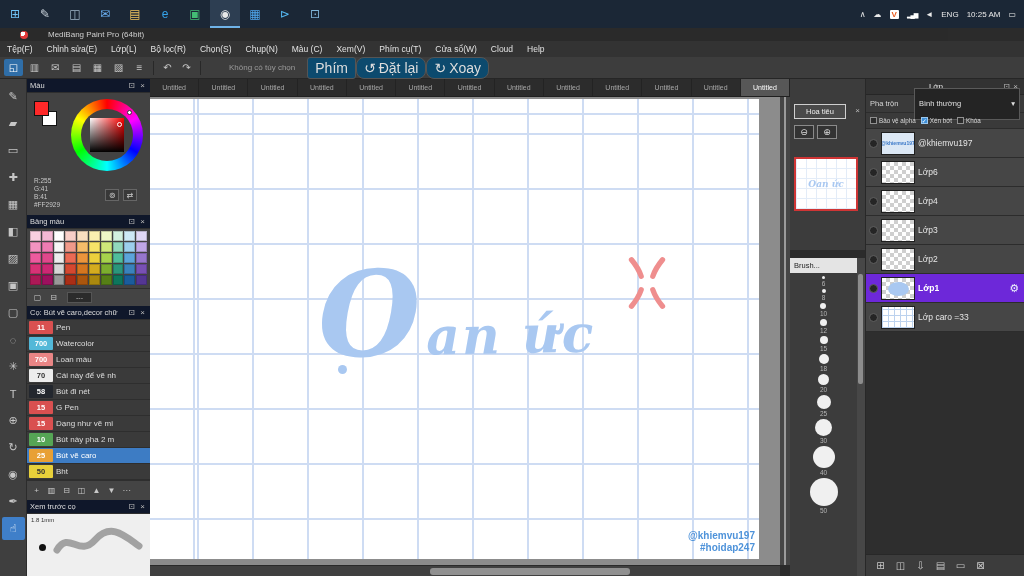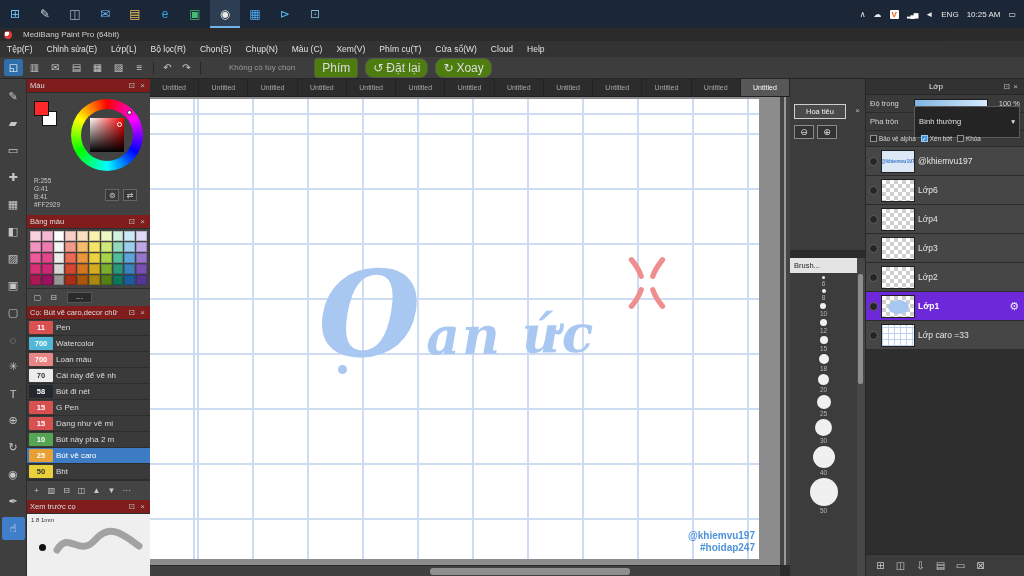--- a/index.html
+++ b/index.html
@@ -15,7 +15,7 @@
 .vlc{background:#fff;color:#e85a1e;font-weight:bold;padding:0 2px;border-radius:1px;font-size:8px}
 .net{font-size:6px;letter-spacing:-1px;color:#fff}
 
-#titlebar{position:absolute;left:0;top:28px;width:948px;height:13px;background:#2a2a2a;display:flex;align-items:center;gap:11px;padding-left:4px}
+#titlebar{position:absolute;left:0;top:28px;width:948px;height:13px;background:#2a2a2a;display:flex;align-items:center;gap:20px;padding-left:20px}
 #app-logo{width:8px;height:8px;border-radius:50%;background:radial-gradient(circle at 35% 35%,#fff 0 30%,#e23b3b 32%)}
 #win-title{font-size:8px;color:#cfcfcf}
 #menubar{position:absolute;left:0;top:41px;width:1024px;height:16px;background:#333;display:flex;align-items:center;}

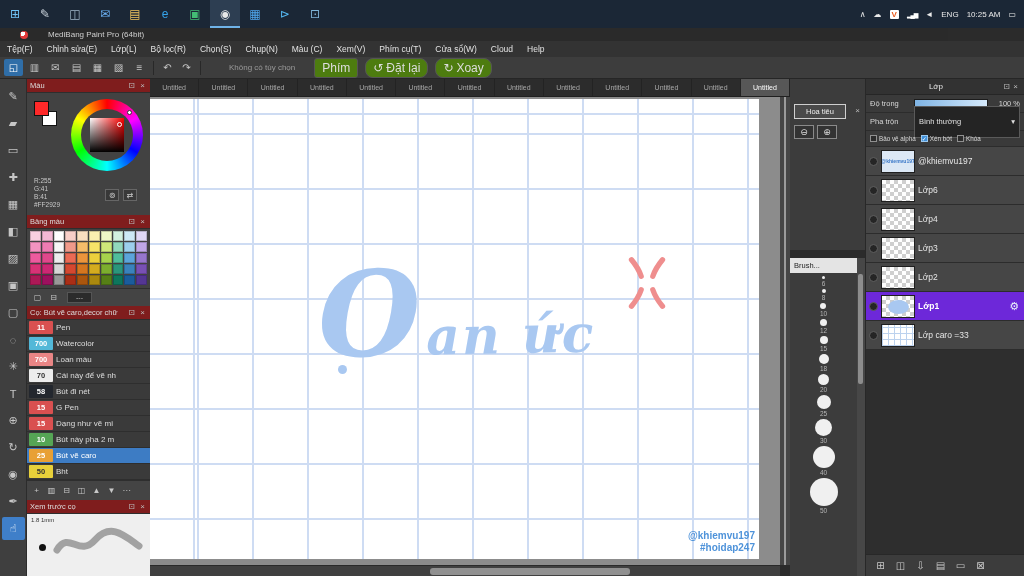--- a/index.html
+++ b/index.html
@@ -26,7 +26,7 @@
 .tbi.active{background:#2f6ea8;color:#fff}
 .tb-sep{width:1px;height:14px;background:#282828;margin:0 4px}
 #no-option{font-size:8px;color:#9a9a9a;margin:0 12px 0 24px}
-.tb-btn{font-size:12px;color:#ddd;background:#4d7c0f;border:1px solid #555;border-radius:3px;padding:2px 7px;margin-left:7px;display:flex;gap:3px;align-items:center}
+.tb-btn{font-size:14px;color:#ddd;background:#0c4a6e;border:1px solid #555;border-radius:3px;padding:2px 7px;margin-left:0;display:flex;gap:3px;align-items:center}
 .tb-btn.pill{border-radius:8px}
 
 #toolstrip{position:absolute;left:0;top:79px;width:27px;height:497px;background:#3f3f3f;border-right:1px solid #2c2c2c;display:flex;flex-direction:column;align-items:center;padding-top:6px}

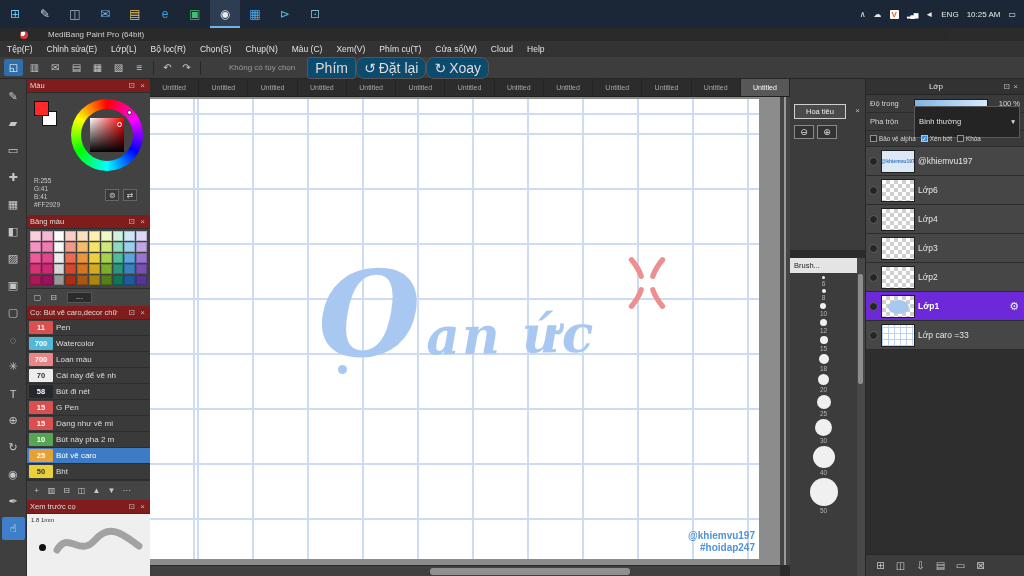--- a/index.html
+++ b/index.html
@@ -34,7 +34,7 @@
 .tool.active{background:#3f7fc9;color:#fff}
 
 #leftpanel{position:absolute;left:27px;top:79px;width:123px;height:497px;background:#424242;overflow:hidden}
-.sec-head{height:14px;background:#7f1d1d;border-bottom:1px solid #2e2e2e;display:flex;align-items:center;font-size:7.5px;color:#ddd;padding:0 3px;gap:2px}
+.sec-head{height:14px;background:#0f172a;border-bottom:1px solid #2e2e2e;display:flex;align-items:center;font-size:7.5px;color:#ddd;padding:0 3px;gap:2px}
 .sec-head .title{flex:1;overflow:hidden;white-space:nowrap}
 .hd-ic{font-size:8px;color:#bbb;width:9px;text-align:center;flex:none}
 #color-content{height:122px;position:relative}

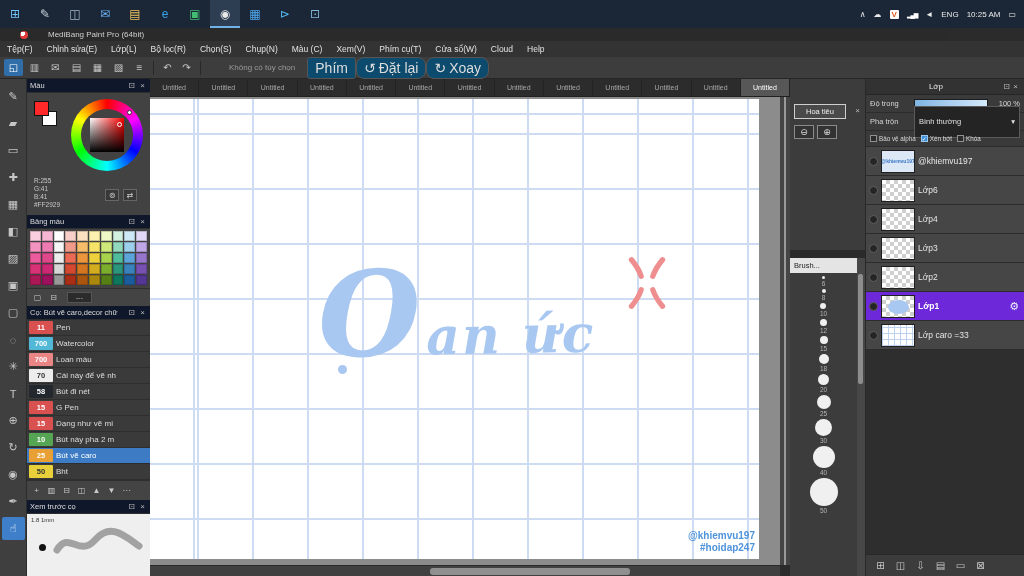--- a/index.html
+++ b/index.html
@@ -509,11 +509,6 @@
     <span class="hd-ic">×</span>
   </div>
   <div class="lrow">
-    <span class="llabel">Độ trong</span>
-    <div id="opacity-slider"></div>
-    <span id="opacity-val">100 %</span>
-  </div>
-  <div class="lrow">
     <span class="llabel">Pha trộn</span>
     <div id="blend-select">
       <span>Bình thường</span>

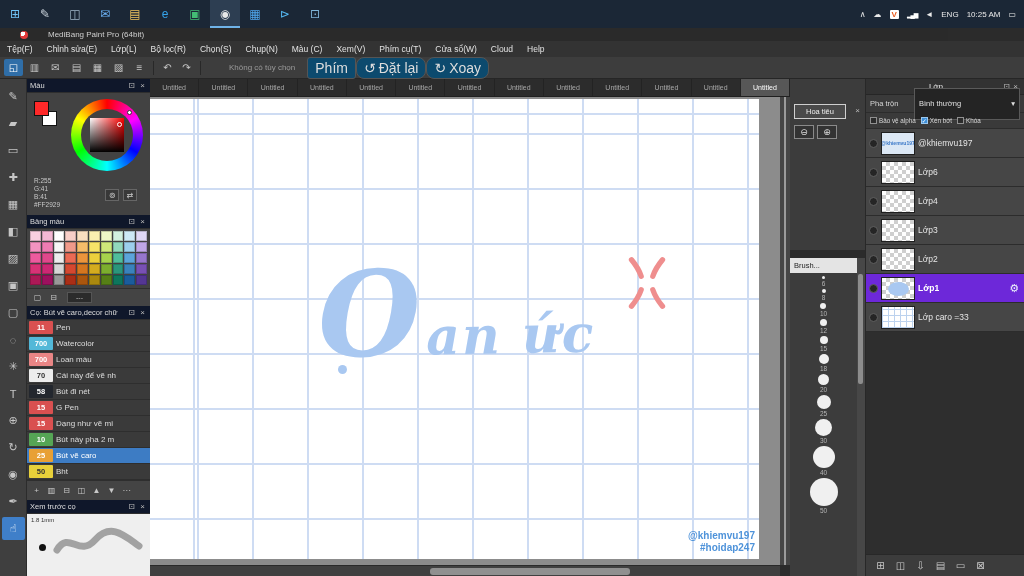--- a/index.html
+++ b/index.html
@@ -445,6 +445,9 @@
     <div class="nav-btn">⊖</div>
     <div class="nav-btn">⊕</div>
   </div>
+  <div id="nav-thumb">
+    <div id="nav-thumb-text">Oan ức</div>
+  </div>
 </div>
 
 <div id="sizepanel">

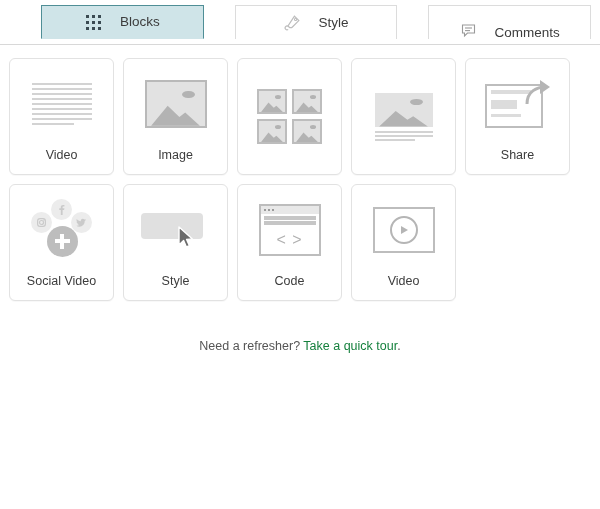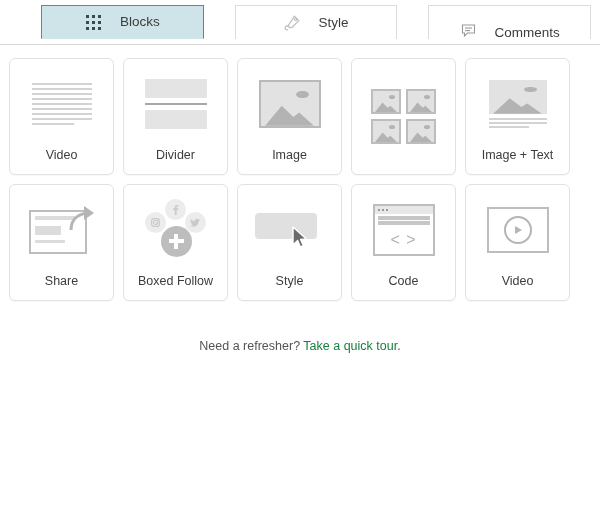--- a/index.html
+++ b/index.html
@@ -290,16 +290,6 @@
   </div>
 
 
-  <div class="tile">
-    <div class="tile-art">
-      <div class="divider-art">
-        <div class="blk"></div>
-        <div class="rule"></div>
-        <div class="blk"></div>
-      </div>
-    </div>
-    <div class="tile-label">Divider</div>
-  </div>
 
   <div class="tile">
     <div class="tile-art">

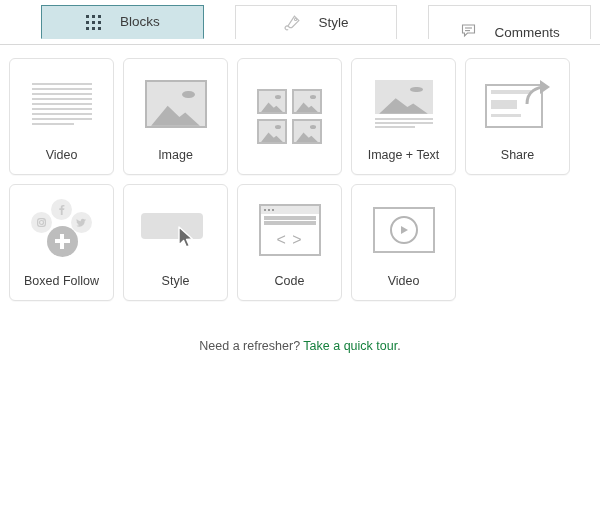--- a/index.html
+++ b/index.html
@@ -347,7 +347,6 @@
           </div>
       </div>
     </div>
-    <div class="tile-label">Image + Text</div>
   </div>
 
   <div class="tile">

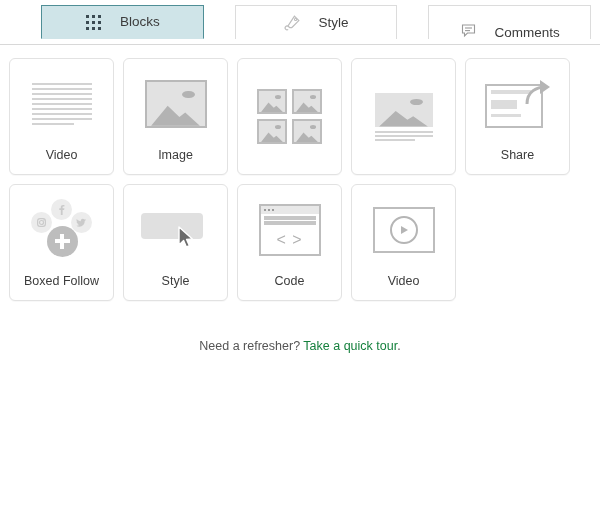--- a/index.html
+++ b/index.html
@@ -388,7 +388,7 @@
         <div class="circ plus"></div>
       </div>
     </div>
-    <div class="tile-label">Boxed Follow</div>
+    <div class="tile-label">Social Video</div>
   </div>
 
   <div class="tile">

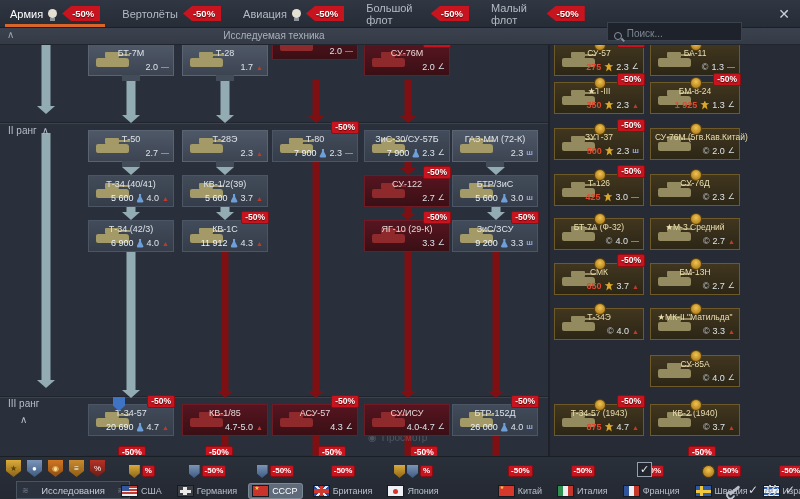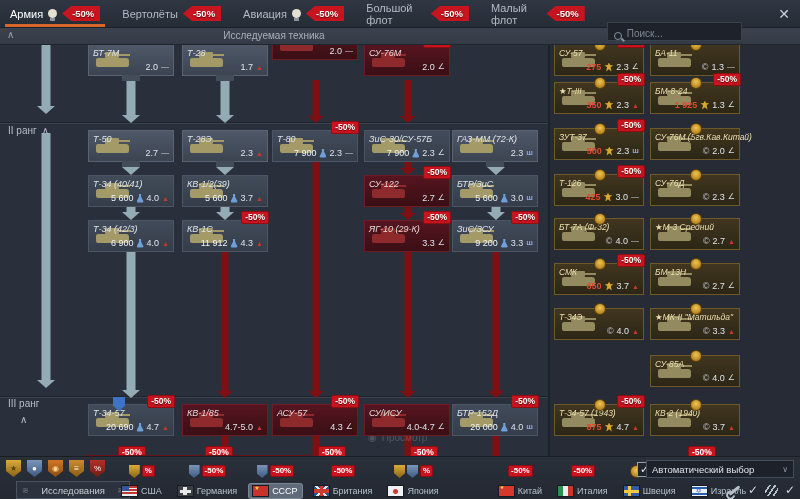--- a/index.html
+++ b/index.html
@@ -53,7 +53,7 @@
   .light .tank,.dark .tank{--tc:#a39a68;}
   .red .tank{--tc:#8e2a2c;}
   .prem .tank{--tc:#938a5f;}
-  .vname{position:absolute;right:4px;top:3px;left:4px;text-align:left;font-size:9px;color:#dde3ea;white-space:nowrap;font-style:italic;}
+  .vname{position:absolute;right:4px;top:3px;left:4px;text-align:center;font-size:9px;color:#dde3ea;white-space:nowrap;}
   .red .vname{color:#e6d6d6;}
   .prem .vname{color:#ecdfb0;font-size:8.5px;}
   .stats{position:absolute;right:4px;bottom:3px;display:flex;align-items:center;gap:3px;font-size:9px;color:#dde3ea;}

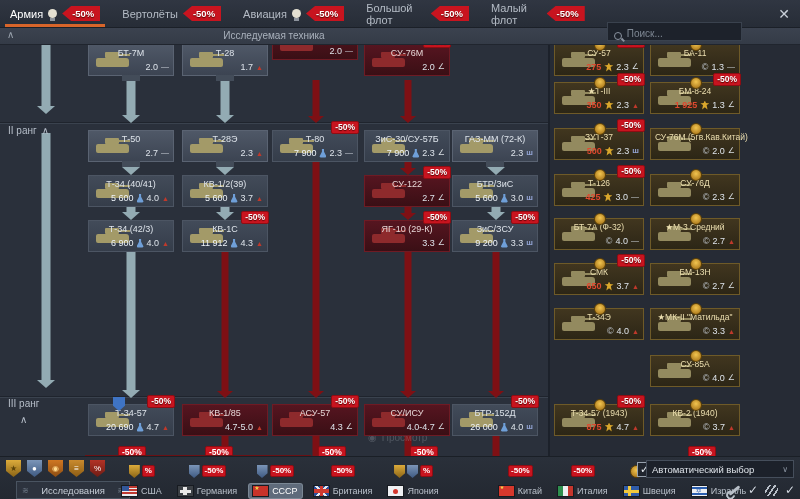--- a/index.html
+++ b/index.html
@@ -800,10 +800,6 @@
     <div id="usage">
       <span class="checkbox">✓</span>
     </div>
-    <div id="autosel">
-      <span>Автоматический выбор</span>
-      <span class="chev">∨</span>
-    </div>
     <div id="tools">
       <span class="wrench"></span>
       <span class="tcheck">✓</span>

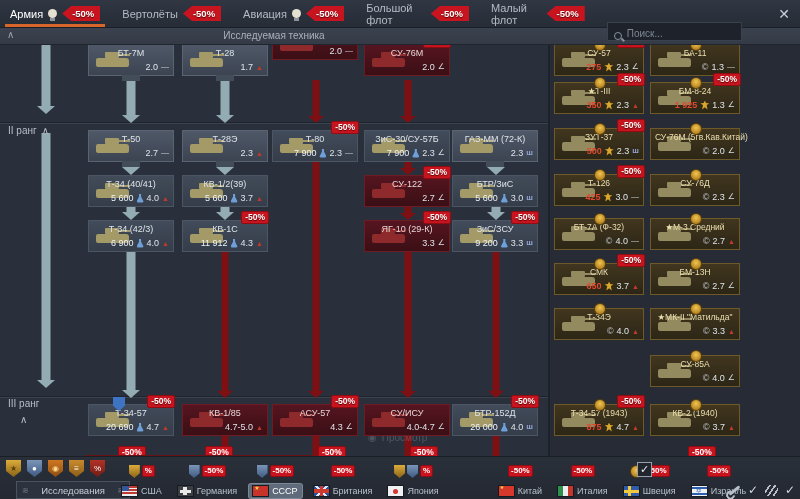--- a/index.html
+++ b/index.html
@@ -779,6 +779,15 @@
         </div>
         <div class="nation">
           <div class="nbadges">
+            <span class="ndisc">-50%</span>
+          </div>
+          <div class="ntab">
+            <span class="flag f-france"></span>
+            <span>Франция</span>
+          </div>
+        </div>
+        <div class="nation">
+          <div class="nbadges">
             <span class="ncoin"></span>
             <span class="ndisc">-50%</span>
           </div>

#### [About this exercise]
With images omitted, output the data exactly as given.

#### [Solution for this problem]
--- a/index.html
+++ b/index.html
@@ -15,7 +15,7 @@
 .vlc{background:#fff;color:#e85a1e;font-weight:bold;padding:0 2px;border-radius:1px;font-size:8px}
 .net{font-size:6px;letter-spacing:-1px;color:#fff}
 
-#titlebar{position:absolute;left:0;top:28px;width:948px;height:13px;background:#2a2a2a;display:flex;align-items:center;gap:11px;padding-left:4px}
+#titlebar{position:absolute;left:0;top:28px;width:948px;height:13px;background:#2a2a2a;display:flex;align-items:center;gap:20px;padding-left:20px}
 #app-logo{width:8px;height:8px;border-radius:50%;background:radial-gradient(circle at 35% 35%,#fff 0 30%,#e23b3b 32%)}
 #win-title{font-size:8px;color:#cfcfcf}
 #menubar{position:absolute;left:0;top:41px;width:1024px;height:16px;background:#333;display:flex;align-items:center;}

--- a/index.html
+++ b/index.html
@@ -26,7 +26,7 @@
 .tbi.active{background:#2f6ea8;color:#fff}
 .tb-sep{width:1px;height:14px;background:#282828;margin:0 4px}
 #no-option{font-size:8px;color:#9a9a9a;margin:0 12px 0 24px}
-.tb-btn{font-size:12px;color:#ddd;background:#4d7c0f;border:1px solid #555;border-radius:3px;padding:2px 7px;margin-left:7px;display:flex;gap:3px;align-items:center}
+.tb-btn{font-size:14px;color:#ddd;background:#0c4a6e;border:1px solid #555;border-radius:3px;padding:2px 7px;margin-left:0;display:flex;gap:3px;align-items:center}
 .tb-btn.pill{border-radius:8px}
 
 #toolstrip{position:absolute;left:0;top:79px;width:27px;height:497px;background:#3f3f3f;border-right:1px solid #2c2c2c;display:flex;flex-direction:column;align-items:center;padding-top:6px}

--- a/index.html
+++ b/index.html
@@ -34,7 +34,7 @@
 .tool.active{background:#3f7fc9;color:#fff}
 
 #leftpanel{position:absolute;left:27px;top:79px;width:123px;height:497px;background:#424242;overflow:hidden}
-.sec-head{height:14px;background:#7f1d1d;border-bottom:1px solid #2e2e2e;display:flex;align-items:center;font-size:7.5px;color:#ddd;padding:0 3px;gap:2px}
+.sec-head{height:14px;background:#0f172a;border-bottom:1px solid #2e2e2e;display:flex;align-items:center;font-size:7.5px;color:#ddd;padding:0 3px;gap:2px}
 .sec-head .title{flex:1;overflow:hidden;white-space:nowrap}
 .hd-ic{font-size:8px;color:#bbb;width:9px;text-align:center;flex:none}
 #color-content{height:122px;position:relative}

--- a/index.html
+++ b/index.html
@@ -509,11 +509,6 @@
     <span class="hd-ic">×</span>
   </div>
   <div class="lrow">
-    <span class="llabel">Độ trong</span>
-    <div id="opacity-slider"></div>
-    <span id="opacity-val">100 %</span>
-  </div>
-  <div class="lrow">
     <span class="llabel">Pha trộn</span>
     <div id="blend-select">
       <span>Bình thường</span>

--- a/index.html
+++ b/index.html
@@ -445,6 +445,9 @@
     <div class="nav-btn">⊖</div>
     <div class="nav-btn">⊕</div>
   </div>
+  <div id="nav-thumb">
+    <div id="nav-thumb-text">Oan ức</div>
+  </div>
 </div>
 
 <div id="sizepanel">

--- a/index.html
+++ b/index.html
@@ -290,16 +290,6 @@
   </div>
 
 
-  <div class="tile">
-    <div class="tile-art">
-      <div class="divider-art">
-        <div class="blk"></div>
-        <div class="rule"></div>
-        <div class="blk"></div>
-      </div>
-    </div>
-    <div class="tile-label">Divider</div>
-  </div>
 
   <div class="tile">
     <div class="tile-art">

--- a/index.html
+++ b/index.html
@@ -347,7 +347,6 @@
           </div>
       </div>
     </div>
-    <div class="tile-label">Image + Text</div>
   </div>
 
   <div class="tile">

--- a/index.html
+++ b/index.html
@@ -388,7 +388,7 @@
         <div class="circ plus"></div>
       </div>
     </div>
-    <div class="tile-label">Boxed Follow</div>
+    <div class="tile-label">Social Video</div>
   </div>
 
   <div class="tile">

--- a/index.html
+++ b/index.html
@@ -53,7 +53,7 @@
   .light .tank,.dark .tank{--tc:#a39a68;}
   .red .tank{--tc:#8e2a2c;}
   .prem .tank{--tc:#938a5f;}
-  .vname{position:absolute;right:4px;top:3px;left:4px;text-align:left;font-size:9px;color:#dde3ea;white-space:nowrap;font-style:italic;}
+  .vname{position:absolute;right:4px;top:3px;left:4px;text-align:center;font-size:9px;color:#dde3ea;white-space:nowrap;}
   .red .vname{color:#e6d6d6;}
   .prem .vname{color:#ecdfb0;font-size:8.5px;}
   .stats{position:absolute;right:4px;bottom:3px;display:flex;align-items:center;gap:3px;font-size:9px;color:#dde3ea;}

--- a/index.html
+++ b/index.html
@@ -800,10 +800,6 @@
     <div id="usage">
       <span class="checkbox">✓</span>
     </div>
-    <div id="autosel">
-      <span>Автоматический выбор</span>
-      <span class="chev">∨</span>
-    </div>
     <div id="tools">
       <span class="wrench"></span>
       <span class="tcheck">✓</span>

--- a/index.html
+++ b/index.html
@@ -779,6 +779,15 @@
         </div>
         <div class="nation">
           <div class="nbadges">
+            <span class="ndisc">-50%</span>
+          </div>
+          <div class="ntab">
+            <span class="flag f-france"></span>
+            <span>Франция</span>
+          </div>
+        </div>
+        <div class="nation">
+          <div class="nbadges">
             <span class="ncoin"></span>
             <span class="ndisc">-50%</span>
           </div>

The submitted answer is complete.